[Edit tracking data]
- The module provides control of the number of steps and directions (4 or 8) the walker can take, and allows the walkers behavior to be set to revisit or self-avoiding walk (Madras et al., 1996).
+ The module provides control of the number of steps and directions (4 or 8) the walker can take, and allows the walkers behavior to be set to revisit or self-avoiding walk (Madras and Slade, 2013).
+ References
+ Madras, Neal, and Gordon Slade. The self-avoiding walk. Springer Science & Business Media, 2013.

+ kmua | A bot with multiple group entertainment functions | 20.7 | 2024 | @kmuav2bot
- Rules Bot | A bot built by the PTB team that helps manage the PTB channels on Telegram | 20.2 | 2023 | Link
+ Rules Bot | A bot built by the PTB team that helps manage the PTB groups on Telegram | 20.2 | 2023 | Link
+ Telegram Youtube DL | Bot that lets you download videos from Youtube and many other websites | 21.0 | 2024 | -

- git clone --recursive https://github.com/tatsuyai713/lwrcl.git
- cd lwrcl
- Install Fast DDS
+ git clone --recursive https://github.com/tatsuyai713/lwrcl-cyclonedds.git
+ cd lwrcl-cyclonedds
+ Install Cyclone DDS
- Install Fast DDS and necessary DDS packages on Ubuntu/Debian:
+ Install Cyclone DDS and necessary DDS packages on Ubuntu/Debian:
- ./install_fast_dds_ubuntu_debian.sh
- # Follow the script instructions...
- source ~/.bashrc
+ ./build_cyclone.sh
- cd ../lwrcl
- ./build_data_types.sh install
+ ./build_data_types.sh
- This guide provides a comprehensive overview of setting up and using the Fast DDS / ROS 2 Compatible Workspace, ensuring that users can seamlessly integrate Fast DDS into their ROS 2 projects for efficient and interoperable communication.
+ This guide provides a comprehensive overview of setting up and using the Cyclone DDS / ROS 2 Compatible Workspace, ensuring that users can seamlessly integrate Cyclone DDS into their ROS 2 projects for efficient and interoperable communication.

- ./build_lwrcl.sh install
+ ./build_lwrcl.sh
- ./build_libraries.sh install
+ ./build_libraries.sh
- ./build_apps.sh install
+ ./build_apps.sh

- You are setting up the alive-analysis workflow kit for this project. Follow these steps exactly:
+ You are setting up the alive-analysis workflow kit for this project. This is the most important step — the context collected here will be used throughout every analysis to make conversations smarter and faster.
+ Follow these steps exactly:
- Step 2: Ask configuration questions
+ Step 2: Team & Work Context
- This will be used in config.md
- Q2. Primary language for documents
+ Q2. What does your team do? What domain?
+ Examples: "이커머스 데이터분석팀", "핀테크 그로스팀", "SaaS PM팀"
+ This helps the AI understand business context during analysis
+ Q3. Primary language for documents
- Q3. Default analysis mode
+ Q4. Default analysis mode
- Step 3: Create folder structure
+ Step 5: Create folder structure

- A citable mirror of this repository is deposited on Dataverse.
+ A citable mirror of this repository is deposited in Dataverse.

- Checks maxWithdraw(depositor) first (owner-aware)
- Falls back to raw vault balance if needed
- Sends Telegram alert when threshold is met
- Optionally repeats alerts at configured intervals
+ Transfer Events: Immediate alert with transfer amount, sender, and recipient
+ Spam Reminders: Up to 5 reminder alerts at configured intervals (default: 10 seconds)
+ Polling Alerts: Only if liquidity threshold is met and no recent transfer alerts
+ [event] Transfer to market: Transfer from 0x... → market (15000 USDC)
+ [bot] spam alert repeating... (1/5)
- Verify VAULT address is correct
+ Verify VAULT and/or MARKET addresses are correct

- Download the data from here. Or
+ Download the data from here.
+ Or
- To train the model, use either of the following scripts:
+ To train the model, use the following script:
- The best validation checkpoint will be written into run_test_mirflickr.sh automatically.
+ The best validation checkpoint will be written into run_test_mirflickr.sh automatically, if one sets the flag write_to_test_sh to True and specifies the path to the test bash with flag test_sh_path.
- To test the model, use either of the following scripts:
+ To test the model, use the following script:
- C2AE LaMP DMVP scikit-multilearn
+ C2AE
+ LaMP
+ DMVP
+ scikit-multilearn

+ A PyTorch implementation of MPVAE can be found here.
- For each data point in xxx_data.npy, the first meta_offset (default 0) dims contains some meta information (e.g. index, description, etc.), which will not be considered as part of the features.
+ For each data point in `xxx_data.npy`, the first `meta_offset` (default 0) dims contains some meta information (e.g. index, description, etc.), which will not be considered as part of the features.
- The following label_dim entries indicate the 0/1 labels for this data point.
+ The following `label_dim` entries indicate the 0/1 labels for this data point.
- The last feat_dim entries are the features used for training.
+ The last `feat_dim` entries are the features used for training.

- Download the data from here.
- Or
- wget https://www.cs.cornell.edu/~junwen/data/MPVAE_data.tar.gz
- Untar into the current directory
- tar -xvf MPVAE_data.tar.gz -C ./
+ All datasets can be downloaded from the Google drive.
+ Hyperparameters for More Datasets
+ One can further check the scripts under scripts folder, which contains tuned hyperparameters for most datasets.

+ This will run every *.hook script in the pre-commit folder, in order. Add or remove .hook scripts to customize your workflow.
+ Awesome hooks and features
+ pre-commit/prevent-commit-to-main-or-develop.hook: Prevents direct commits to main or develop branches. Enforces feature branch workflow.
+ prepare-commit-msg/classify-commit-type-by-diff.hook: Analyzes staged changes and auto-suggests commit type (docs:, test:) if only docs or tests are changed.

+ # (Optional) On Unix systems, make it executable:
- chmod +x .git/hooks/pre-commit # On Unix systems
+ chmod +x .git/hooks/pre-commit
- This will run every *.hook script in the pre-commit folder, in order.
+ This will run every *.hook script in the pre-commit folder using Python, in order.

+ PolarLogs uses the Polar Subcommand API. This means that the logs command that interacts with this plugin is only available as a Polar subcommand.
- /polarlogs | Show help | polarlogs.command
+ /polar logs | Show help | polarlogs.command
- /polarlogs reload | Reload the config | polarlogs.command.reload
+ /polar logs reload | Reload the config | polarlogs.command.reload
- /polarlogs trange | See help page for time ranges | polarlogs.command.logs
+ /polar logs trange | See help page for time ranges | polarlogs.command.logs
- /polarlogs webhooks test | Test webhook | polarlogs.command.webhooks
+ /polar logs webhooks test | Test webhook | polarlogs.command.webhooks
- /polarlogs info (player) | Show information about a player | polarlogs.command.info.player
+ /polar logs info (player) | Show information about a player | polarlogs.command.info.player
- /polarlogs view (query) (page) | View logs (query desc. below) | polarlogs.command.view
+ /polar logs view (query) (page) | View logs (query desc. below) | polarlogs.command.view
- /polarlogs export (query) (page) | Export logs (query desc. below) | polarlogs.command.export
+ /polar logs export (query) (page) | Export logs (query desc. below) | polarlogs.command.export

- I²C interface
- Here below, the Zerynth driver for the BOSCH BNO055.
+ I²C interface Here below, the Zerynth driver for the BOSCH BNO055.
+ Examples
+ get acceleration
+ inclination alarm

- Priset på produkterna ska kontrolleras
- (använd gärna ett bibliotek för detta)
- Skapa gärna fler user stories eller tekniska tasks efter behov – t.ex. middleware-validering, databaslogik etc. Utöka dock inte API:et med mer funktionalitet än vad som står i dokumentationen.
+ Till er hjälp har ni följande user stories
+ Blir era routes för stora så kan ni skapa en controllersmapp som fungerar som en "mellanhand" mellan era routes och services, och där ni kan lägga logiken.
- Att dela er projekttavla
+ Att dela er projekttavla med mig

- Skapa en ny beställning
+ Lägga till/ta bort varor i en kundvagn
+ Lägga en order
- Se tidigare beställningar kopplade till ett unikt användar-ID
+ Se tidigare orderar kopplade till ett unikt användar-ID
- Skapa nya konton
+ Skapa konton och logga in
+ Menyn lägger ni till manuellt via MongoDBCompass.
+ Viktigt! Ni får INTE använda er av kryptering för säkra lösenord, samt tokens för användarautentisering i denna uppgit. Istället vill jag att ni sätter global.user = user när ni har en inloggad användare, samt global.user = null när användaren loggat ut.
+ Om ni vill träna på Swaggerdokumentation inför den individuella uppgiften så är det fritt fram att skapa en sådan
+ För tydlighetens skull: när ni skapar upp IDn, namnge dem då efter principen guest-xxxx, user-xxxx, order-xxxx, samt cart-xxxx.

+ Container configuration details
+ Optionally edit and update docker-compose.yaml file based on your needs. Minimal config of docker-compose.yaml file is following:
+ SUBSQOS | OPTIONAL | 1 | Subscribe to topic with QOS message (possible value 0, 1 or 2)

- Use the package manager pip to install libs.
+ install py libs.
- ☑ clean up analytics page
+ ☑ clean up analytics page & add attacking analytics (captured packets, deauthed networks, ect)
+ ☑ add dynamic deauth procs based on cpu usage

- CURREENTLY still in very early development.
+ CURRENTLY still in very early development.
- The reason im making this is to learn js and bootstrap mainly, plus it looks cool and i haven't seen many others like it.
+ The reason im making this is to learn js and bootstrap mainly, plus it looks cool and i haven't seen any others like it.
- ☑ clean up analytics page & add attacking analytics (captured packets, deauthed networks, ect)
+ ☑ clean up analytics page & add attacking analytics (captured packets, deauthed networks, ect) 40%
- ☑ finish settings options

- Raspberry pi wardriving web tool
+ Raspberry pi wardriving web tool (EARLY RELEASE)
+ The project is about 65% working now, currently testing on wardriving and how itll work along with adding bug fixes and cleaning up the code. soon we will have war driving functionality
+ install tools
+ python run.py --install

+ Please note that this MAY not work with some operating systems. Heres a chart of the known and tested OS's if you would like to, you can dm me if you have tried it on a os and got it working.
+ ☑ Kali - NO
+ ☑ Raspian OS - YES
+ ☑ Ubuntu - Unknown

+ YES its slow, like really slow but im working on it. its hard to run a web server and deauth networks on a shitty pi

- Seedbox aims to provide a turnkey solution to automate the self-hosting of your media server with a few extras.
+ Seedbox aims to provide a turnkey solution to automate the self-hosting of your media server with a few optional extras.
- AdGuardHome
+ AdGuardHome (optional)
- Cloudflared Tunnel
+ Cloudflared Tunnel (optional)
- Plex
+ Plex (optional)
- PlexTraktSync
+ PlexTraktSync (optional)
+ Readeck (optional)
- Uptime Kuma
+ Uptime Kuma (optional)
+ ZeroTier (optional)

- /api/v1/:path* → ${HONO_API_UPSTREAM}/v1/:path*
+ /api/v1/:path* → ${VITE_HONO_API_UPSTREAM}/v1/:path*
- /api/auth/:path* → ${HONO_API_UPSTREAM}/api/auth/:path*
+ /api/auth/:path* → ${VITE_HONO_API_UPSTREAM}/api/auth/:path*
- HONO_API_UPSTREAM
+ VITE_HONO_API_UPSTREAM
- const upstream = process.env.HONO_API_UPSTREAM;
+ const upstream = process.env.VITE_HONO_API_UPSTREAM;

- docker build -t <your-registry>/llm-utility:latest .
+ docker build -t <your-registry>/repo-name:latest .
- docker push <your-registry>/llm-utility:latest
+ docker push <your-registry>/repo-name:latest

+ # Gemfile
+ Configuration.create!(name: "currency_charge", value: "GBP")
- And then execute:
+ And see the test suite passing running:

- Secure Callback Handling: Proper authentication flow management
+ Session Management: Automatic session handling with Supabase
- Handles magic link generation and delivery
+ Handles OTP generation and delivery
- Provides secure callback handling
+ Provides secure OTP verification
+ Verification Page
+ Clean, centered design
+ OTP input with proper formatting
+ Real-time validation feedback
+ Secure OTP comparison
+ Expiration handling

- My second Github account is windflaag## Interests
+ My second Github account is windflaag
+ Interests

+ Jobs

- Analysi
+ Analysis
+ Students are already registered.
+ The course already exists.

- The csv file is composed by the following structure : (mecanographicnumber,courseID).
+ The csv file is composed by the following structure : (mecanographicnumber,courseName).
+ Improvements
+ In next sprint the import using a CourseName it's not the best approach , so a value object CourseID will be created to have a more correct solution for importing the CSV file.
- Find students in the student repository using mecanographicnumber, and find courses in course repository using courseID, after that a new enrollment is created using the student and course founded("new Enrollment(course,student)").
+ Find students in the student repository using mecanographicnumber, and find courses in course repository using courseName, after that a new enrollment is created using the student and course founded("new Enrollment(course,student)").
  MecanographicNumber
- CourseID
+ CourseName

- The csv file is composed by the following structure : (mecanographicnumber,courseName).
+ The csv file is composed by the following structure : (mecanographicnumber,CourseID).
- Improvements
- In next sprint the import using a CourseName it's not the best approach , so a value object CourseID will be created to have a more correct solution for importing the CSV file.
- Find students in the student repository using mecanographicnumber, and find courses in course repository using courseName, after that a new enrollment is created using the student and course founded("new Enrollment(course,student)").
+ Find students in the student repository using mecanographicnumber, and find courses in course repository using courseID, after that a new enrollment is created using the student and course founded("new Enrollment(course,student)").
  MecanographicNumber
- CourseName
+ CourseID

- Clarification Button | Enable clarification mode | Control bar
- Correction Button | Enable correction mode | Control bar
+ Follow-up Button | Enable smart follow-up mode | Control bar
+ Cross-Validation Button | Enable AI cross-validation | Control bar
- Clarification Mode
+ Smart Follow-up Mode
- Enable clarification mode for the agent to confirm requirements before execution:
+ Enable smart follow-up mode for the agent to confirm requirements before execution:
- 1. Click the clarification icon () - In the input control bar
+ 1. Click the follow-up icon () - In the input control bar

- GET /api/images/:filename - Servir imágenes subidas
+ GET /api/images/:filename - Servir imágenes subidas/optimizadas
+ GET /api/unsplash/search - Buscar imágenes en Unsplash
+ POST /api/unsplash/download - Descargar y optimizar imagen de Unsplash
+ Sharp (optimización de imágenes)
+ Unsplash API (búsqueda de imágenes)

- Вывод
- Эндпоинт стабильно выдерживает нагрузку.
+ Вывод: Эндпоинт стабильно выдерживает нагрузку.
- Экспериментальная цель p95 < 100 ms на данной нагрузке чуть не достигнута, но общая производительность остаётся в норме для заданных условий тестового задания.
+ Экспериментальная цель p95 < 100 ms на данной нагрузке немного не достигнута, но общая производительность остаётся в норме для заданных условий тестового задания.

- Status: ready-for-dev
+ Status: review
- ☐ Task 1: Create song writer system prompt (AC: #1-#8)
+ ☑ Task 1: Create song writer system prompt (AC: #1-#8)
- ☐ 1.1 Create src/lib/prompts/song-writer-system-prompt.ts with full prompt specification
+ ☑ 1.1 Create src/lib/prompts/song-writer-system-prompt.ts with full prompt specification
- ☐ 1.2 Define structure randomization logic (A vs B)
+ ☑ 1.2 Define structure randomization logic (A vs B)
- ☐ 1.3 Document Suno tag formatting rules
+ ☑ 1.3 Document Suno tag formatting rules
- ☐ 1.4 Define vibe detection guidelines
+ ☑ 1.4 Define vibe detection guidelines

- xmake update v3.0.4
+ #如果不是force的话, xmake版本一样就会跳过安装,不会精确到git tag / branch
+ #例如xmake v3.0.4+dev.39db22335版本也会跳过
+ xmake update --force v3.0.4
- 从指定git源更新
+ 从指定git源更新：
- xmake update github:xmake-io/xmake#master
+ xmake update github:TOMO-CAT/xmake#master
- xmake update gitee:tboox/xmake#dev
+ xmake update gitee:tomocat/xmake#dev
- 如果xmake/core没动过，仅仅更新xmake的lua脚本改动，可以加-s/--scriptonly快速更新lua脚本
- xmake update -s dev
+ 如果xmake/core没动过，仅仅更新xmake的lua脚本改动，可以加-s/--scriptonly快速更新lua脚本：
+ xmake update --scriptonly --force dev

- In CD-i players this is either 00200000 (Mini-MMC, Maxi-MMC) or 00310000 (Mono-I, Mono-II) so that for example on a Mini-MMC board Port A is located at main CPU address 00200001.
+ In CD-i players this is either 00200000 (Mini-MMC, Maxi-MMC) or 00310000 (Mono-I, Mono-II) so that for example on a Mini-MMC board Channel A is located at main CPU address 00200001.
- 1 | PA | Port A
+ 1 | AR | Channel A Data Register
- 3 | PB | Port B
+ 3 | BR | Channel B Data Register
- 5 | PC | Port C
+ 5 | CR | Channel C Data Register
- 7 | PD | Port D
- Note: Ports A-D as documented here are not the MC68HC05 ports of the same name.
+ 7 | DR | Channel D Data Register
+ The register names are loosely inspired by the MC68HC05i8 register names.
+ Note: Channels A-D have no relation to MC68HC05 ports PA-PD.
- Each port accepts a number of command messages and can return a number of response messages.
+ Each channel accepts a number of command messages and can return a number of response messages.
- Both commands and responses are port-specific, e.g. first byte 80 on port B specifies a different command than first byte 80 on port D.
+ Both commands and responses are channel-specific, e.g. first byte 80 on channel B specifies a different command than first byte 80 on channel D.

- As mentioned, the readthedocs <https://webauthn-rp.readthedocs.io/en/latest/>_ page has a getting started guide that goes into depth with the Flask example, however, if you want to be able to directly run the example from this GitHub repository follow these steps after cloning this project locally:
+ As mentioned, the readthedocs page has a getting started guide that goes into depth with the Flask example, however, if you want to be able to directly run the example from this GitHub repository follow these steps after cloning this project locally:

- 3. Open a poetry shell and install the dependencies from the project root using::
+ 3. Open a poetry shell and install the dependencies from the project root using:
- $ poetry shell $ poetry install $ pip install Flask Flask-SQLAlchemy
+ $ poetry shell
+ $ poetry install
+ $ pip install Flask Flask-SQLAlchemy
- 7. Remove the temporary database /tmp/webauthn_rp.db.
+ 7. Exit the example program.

(How to complete this task): Start at the first line of the entries and stop at the line with "2024 | @kmuav2bot". Retype each of those lines exactly, both ends included.

(Written response):
- The module provides control of the number of steps and directions (4 or 8) the walker can take, and allows the walkers behavior to be set to revisit or self-avoiding walk (Madras et al., 1996).
+ The module provides control of the number of steps and directions (4 or 8) the walker can take, and allows the walkers behavior to be set to revisit or self-avoiding walk (Madras and Slade, 2013).
+ References
+ Madras, Neal, and Gordon Slade. The self-avoiding walk. Springer Science & Business Media, 2013.

+ kmua | A bot with multiple group entertainment functions | 20.7 | 2024 | @kmuav2bot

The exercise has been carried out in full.